Editoriali

Italia Olivicola nasce per essere ambiziosa

Cno e Unasco si fondono per dar vita a Italia Olivicola. In epoca di scissioni, contrapposizioni e divisioni, una scelta controcorrente. Gennaro Sicolo, presidente della nuova realtà associativa: "siamo già certamente uniti dalla comune visione di evitare scorciatoie e dalla convinzione che ci sia solo una strada da percorrere: quella del "100% italiano"

05 ottobre 2018 | Gennaro Sicolo

La nascita di Italia Olivicola è un passo fondamentale per il nostro settore.

Finalmente, dopo anni di frammentazione e voci solitarie, due grandi organizzazioni decidono di mettersi insieme per costruire una nuova storia.

Inutile nascondere un pizzico di emozione per l’evento che andremo a celebrare martedì: due produttori veri, due olivicoltori che hanno l’onore e l’onere di rappresentare centinaia di migliaia di altri agricoltori sigleranno un patto che punta a dare nuova linfa all’olivicoltura italiana.

CNO e Unasco sono sempre state unite, al di là della nascita della nuova organizzazione: tante le battaglie combattute insieme e vinte, penso alle ultime sul panel test o contro le miscele di oli deodorati che qualcuno voleva sdoganare con improponibili accostamenti al nostro Paese, innumerevoli i progetti che ci hanno portato a sviluppare un sistema di tracciabilità e certificazione di qualità del prodotto unico in Italia.

Siamo già certamente uniti, quindi, dalla comune visione di evitare scorciatoie e dalla convinzione che ci sia solo una strada da percorrere: quella del "100% italiano".

La costituzione della nuova aggregazione di produttori olivicoli a livello nazionale è stata ispirata anche dalla volontà di affrontare le impegnative sfide che attendono il sistema dell'olio extra vergine d’oliva italiano, nel breve e nel lungo termine.

Riteniamo sia necessario invertire la rotta e riprendere a crescere, in termini di capacità produttiva e di abilità ad affrontare i mercati a livello domestico e internazionale, facendo in modo di riconquistare la storica posizione di leadership che l'Italia ha lungamente e solidamente ricoperto in passato.

La nuova organizzazione ha l'ambizione di essere interlocutore privilegiato delle componenti industriali e commerciali della filiera, nonché delle Istituzioni pubbliche nazionali e regionali, per costruire in maniera condivisa una strategia di sviluppo, modernizzazione e consolidamento del nostro settore.
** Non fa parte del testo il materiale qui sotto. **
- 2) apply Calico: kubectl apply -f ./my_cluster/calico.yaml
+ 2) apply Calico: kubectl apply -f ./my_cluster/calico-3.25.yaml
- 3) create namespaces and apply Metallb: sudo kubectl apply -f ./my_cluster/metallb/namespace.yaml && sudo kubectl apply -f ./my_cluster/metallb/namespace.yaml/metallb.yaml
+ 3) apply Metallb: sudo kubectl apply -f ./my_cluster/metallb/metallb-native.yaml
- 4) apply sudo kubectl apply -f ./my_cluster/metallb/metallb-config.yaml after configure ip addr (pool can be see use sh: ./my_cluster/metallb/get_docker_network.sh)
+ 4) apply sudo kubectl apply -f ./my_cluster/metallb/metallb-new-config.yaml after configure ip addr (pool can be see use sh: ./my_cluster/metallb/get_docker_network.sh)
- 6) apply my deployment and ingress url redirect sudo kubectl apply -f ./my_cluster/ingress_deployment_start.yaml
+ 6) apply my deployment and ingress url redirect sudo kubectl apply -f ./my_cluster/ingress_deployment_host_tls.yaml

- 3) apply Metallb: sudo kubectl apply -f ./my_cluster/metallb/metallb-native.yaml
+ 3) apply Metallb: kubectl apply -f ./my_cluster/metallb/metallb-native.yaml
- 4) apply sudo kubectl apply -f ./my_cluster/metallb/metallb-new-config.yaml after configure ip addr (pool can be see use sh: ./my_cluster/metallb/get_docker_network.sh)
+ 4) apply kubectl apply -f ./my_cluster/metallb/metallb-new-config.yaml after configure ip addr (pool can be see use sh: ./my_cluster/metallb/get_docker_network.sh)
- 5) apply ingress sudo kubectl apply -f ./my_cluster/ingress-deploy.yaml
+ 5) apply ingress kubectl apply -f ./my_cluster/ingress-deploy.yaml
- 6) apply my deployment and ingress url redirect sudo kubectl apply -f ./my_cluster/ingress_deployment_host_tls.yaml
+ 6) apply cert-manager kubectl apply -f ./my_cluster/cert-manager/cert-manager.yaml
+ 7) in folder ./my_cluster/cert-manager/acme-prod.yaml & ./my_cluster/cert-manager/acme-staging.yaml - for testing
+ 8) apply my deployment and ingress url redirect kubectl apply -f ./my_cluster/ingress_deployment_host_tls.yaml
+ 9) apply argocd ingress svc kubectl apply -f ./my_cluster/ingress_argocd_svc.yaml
I numeri di Italia Olivicola ci inducono ad essere ambiziosi e ci danno la forza per essere protagonisti: siamo di gran lunga i primi come olivicoltori aderenti, superficie coltivata e, soprattutto, abbiamo il primato indiscusso in termini di prodotto e di produzione commercializzata, grazie alla rete di cooperative, organizzazioni di produttori e strutture di secondo grado diffuse sul territorio.

I progetti e gli obiettivi di Italia Olivicola sono molteplici, ma quattro sono gli indirizzi strategici che ispireranno la nostra azione e ci guideranno in tutte le iniziative che andremo ad intraprendere a partire dai prossimi giorni:

- concentrare l'offerta

- migliorare il redito per gli olivicoltori

- costruire una filiera olivicola nazionale coesa e moderna

- difendere il Made in Italy

Non dimentichiamo, naturalmente, quella che è l’emergenza nazionale, la xylella, verso cui siamo chiamati tutti ad un ulteriore sforzo per spingere la politica, completamente assente in questa battaglia, a prendere decisioni serie e immediate in grado di affrontare seriamente questa pestilenza e a dare risposte agli olivicoltori e ai trasformatori, penso ai frantoiani, messi in ginocchio da anni di colpevole inerzia.

Italia Olivicola sarà sempre dalla parte dei produttori e di tutti coloro che vorranno valorizzare seriamente l’extravergine d’oliva italiano, mentre combatterà sempre con forza tutti gli avvoltoi esterni ed interni al sistema.

Siamo pronti e siamo disponibili ad ascoltare e a collaborare con quanti condividono questi valori.

L’unione fa la forza: insieme possiamo davvero dare agli olivicoltori italiani le risposte che cercano da troppo tempo!